Electrochemical biosensors have suffered from a lack of surface architectures allowing high enough sensitivity and unique identification of the response with the desired biochemical event. For example, pH and ionic strength in biofluids can differ significantly, which affects the response of important classes of biosensors such as immunosensors . Thus, there has recently been an increased emphasis on using nanotechnology to shrink the dimensions of electrochemical sensor elements to sizes which can increase the signal-to-noise ratio for processes designed to occur at the interface of the device and to find ways of using, e.g., multiple enzymatic labels to increase the signal per event. The combination of knowledge in bio- and electrochemistry, solid-state and surface physics, bioengineering, integrated circuit silicon technology and data processing offers the possibility of a new generation of highly specific, sensitive, selective and reliable micro (bio-)chemical sensors and sensor arrays addressing these remaining issues . It is thus timely to summarize recent progress in this diverse field and to discuss its future prospects for development.
After introducing the many incarnations of electrochemical biosensors this review will discuss how electrochemistry has been and can be combined with complementary sensor techniques to enhance data interpretation. The latter we believe to be very important to optimize given biosensor designs and also for the increased use of electrochemical sensors to characterize biointerfaces. Emerging devices for electrochemical biosensors inspired by advances in microelectronics and nanotechnology like the biofield effect transistors, nanowires and other “near-molecular scale devices” will be introduced. The last part of the review will address surface architectures and modifications used in electrochemical biosensors to improve on sensitivity and biospecificity, as well as discuss the emergence of new devices from the multi-disciplinary field where nanotechnology, material science and biology converge.
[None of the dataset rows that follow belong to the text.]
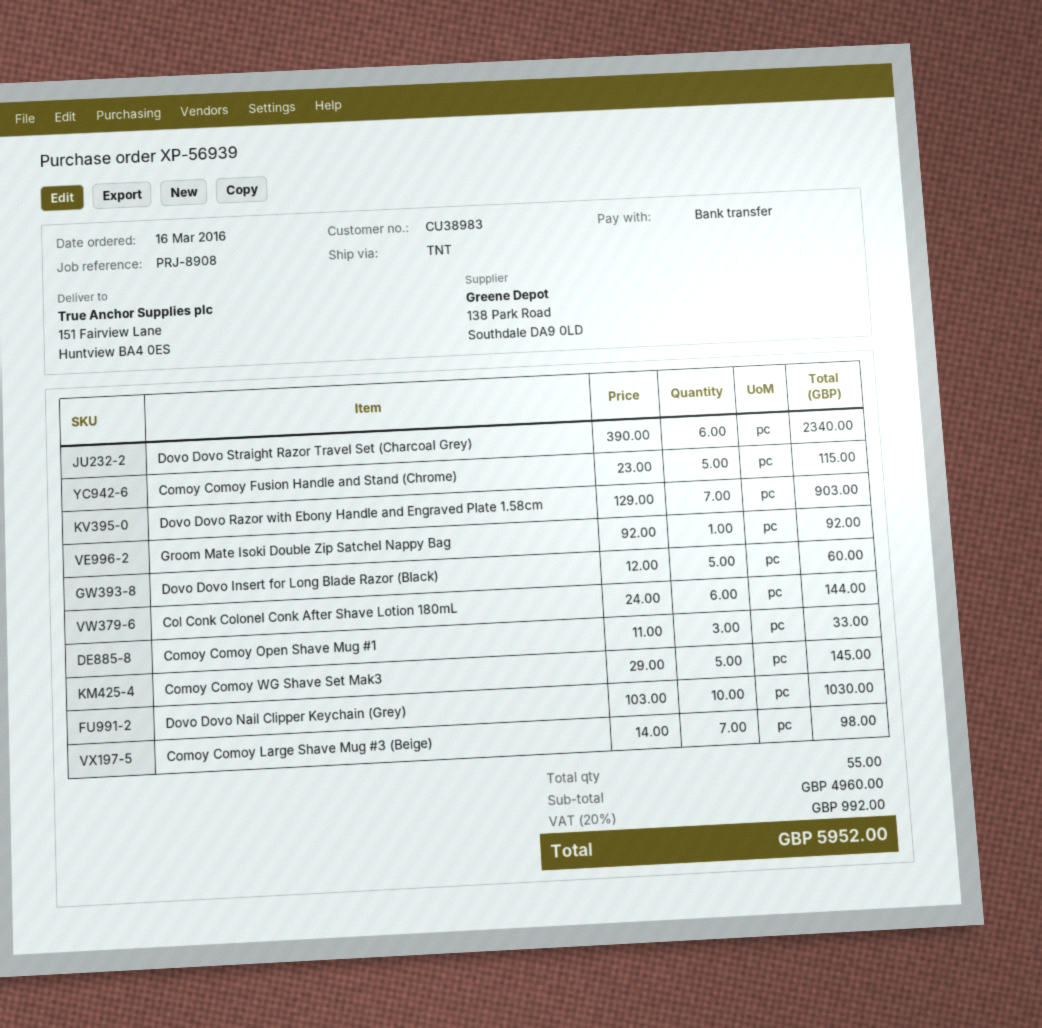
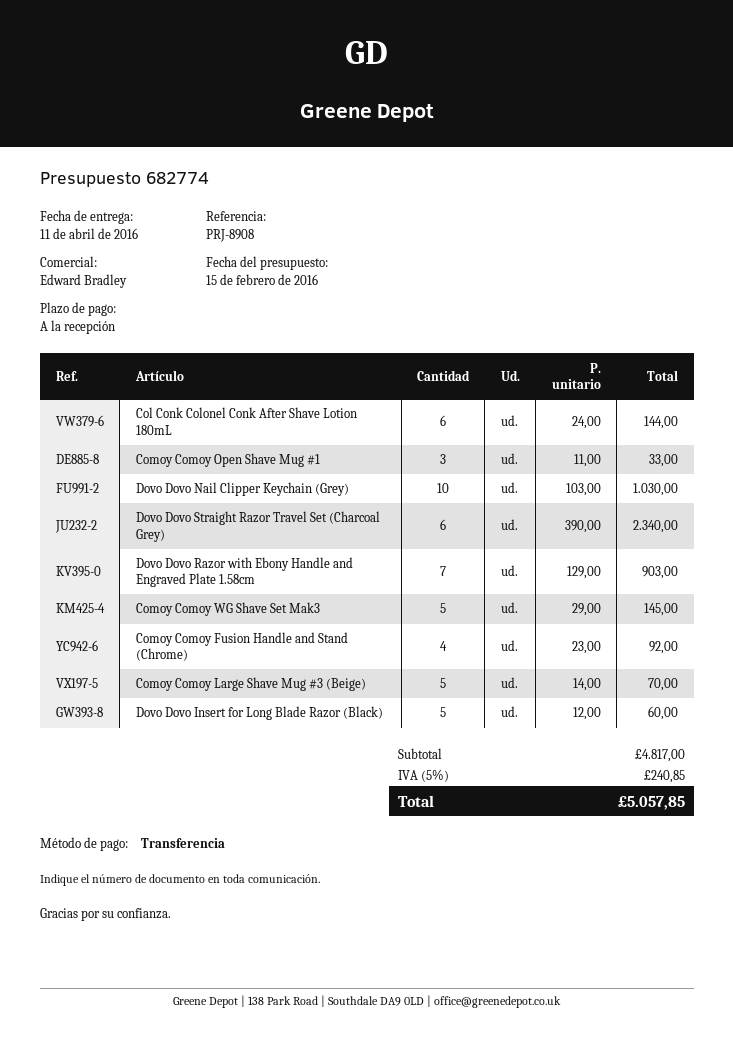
Comoy Comoy Fusion Handle and Stand (Chrome): 5 x 23.00 = 115.00 -> 4 x 23.00 = 92.00
Groom Mate Isoki Double Zip Satchel Nappy Bag: 1 x 92.00 = 92.00 -> none
Comoy Comoy Large Shave Mug #3 (Beige): 7 x 14.00 = 98.00 -> 5 x 14.00 = 70.00
subtotal: 4960.00 -> 4817.00
tax: 20% = 992.00 -> 5% = 240.85
total: 5952.00 -> 5057.85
Biosensor-related publications were sparse in the early 20th century. The early era of biosensing research and development was first sparked with the defining paper by Clark [12, 13] and his invention of the oxygen electrode in 1955/56. The subsequent modification of the oxygen electrode led up to another publication in 1962 , which reported the development of the first glucose sensor and the enhancement of electrochemical sensors (e.g. polarographic, potentiometric and conductometric) with enzyme-based transducers. Clark's work and the subsequent transfer of his technology to Yellow Spring Instrument Company led to the successful commercial launch of the first dedicated glucose biosensor in 1975 .
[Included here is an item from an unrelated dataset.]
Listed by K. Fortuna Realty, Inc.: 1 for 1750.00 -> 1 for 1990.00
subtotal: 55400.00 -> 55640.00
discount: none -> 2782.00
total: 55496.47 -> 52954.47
Since then, various forms of glucose biosensors have been developed, as well as many other sensing technologies and biosensing devices. This section attempts to describe operating principles of electrochemically-based biosensors by reviewing representative devices and their techniques from the aforementioned categories. Although the general topic of this review is electrochemical biosensing devices, a detailed overview is given in this section of various combinations of electrochemical sensing with other well-established sensing techniques and biosensor devices. Therefore, special attention is given to aspects of complementarity techniques and their advantage of independent, simultaneous measurements with (bio-)electrochemistry. A selection of specific biorecognition elements, structural components and various forms of surface architectures will be reviewed in the following section.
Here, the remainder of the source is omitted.